What is being asked: Please copy out the entries below exactly, beginning with the line that contains "[176,90,240,118] PR: -> [135,34,171,46] PR –" and ending with the line that contains "[291,243,356,253] binwidth ->", and include nothing outside that span.

Given records:

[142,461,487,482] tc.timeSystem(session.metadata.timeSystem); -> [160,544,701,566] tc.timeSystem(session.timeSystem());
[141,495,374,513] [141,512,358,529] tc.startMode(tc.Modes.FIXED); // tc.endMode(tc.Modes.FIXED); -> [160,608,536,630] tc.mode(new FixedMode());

...

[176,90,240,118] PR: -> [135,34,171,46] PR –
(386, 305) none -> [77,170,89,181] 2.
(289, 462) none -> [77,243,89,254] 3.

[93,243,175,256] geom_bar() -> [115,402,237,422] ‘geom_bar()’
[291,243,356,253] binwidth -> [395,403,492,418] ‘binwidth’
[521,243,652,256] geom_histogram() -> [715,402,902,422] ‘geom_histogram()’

Output of the task:
[176,90,240,118] PR: -> [135,34,171,46] PR –
(386, 305) none -> [77,170,89,181] 2.
(289, 462) none -> [77,243,89,254] 3.

[93,243,175,256] geom_bar() -> [115,402,237,422] ‘geom_bar()’
[291,243,356,253] binwidth -> [395,403,492,418] ‘binwidth’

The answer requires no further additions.